When I offered the facts about Dugin to Beck’s channel, ‘The Blaze’, they were ignored. In one communication with an academic who participated in Beck’s special on Russia aired January 12-14, he said that The Blaze is “not Yale University Press” so one cannot expect all the facts to be gotten right. So the new American analytical standard is to ignore the facts, to not let them get in the way of the larger picture one seeks to paint. However, Beck prides or perhaps used to pride himself on presenting the facts or ‘the truth’ and promised viewers he would always acknowledge and apologize when he got the facts wrong. It seems that The Blaze now, in fact, is just another run-of-the-mill propaganda machine offering only its point of view. America used to be about pluralism and debate; in the heat of interaction between varying points of view the truth would win out – not be pre-selected.

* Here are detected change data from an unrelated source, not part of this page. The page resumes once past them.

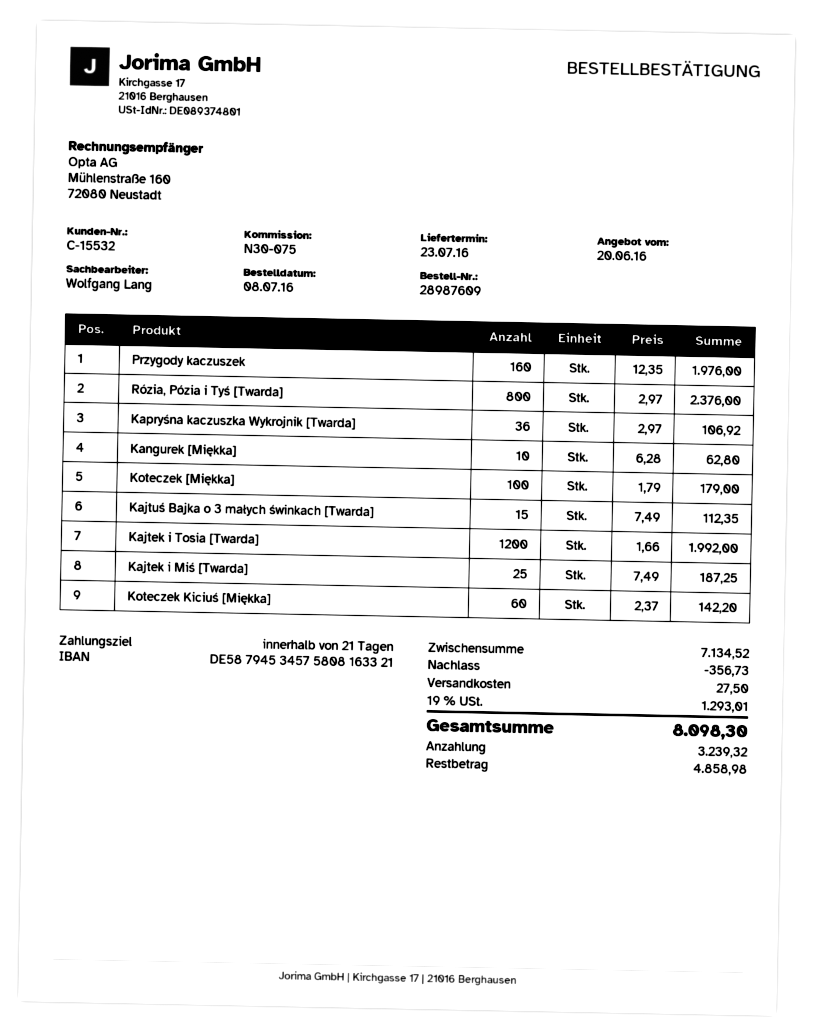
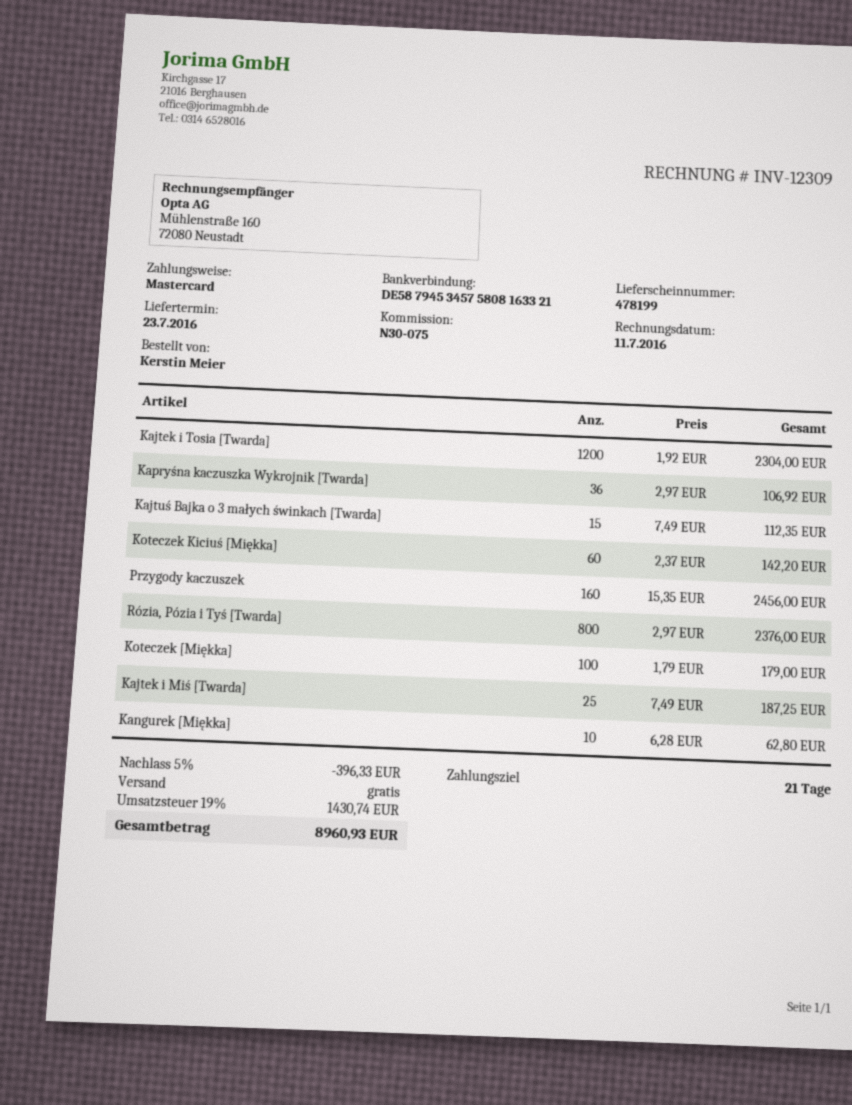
Przygody kaczuszek: 160 x 12.35 = 1976.00 -> 160 x 15.35 = 2456.00
Kajtek i Tosia [Twarda]: 1200 x 1.66 = 1992.00 -> 1200 x 1.92 = 2304.00
discount: 356.73 -> 396.33
shipping: 27.50 -> 0.00
tax: 19% = 1293.01 -> 19% = 1430.74
total: 8098.30 -> 8960.93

Beck himself often laments the inability of Americans with different points of view to interact. Indeed, the country has lost the art of polite, open debate and discussion between holders of very different points of view. Now, one can put out any interpretation without being challenged in real time; the facts be damned – a good entertaining story legitimated by an academic veneer suffices in order to present ‘the truth.’ The new American model both in media and academia – especially when it comes to Russia ‘analysis’ – is demonization, ostracization, and accusations of ‘Putin apologia’ – in other words something akin to what Putin once called (and Ukrainian President Petr Poroshenko twice called in a much shorter tenure) the ‘fifth column.’ Analysts are expected to parrot the Washington consensus or have their careers destroyed. Journalists are sicked to write hatchet jobs on anyone who dares dissent. The irony is that many of the very same people who consider themselves champions of democracy and criticize the power of the state and how Putin wields it in Russia, use similar methods in their private capacity as analysts, journalists, and think tanks with an eye to keeping the state grants flowing. Mr. Beck and the champions of the Washington party line on Russia be aware. There are other points of view on Russia, and they deserve to be heard.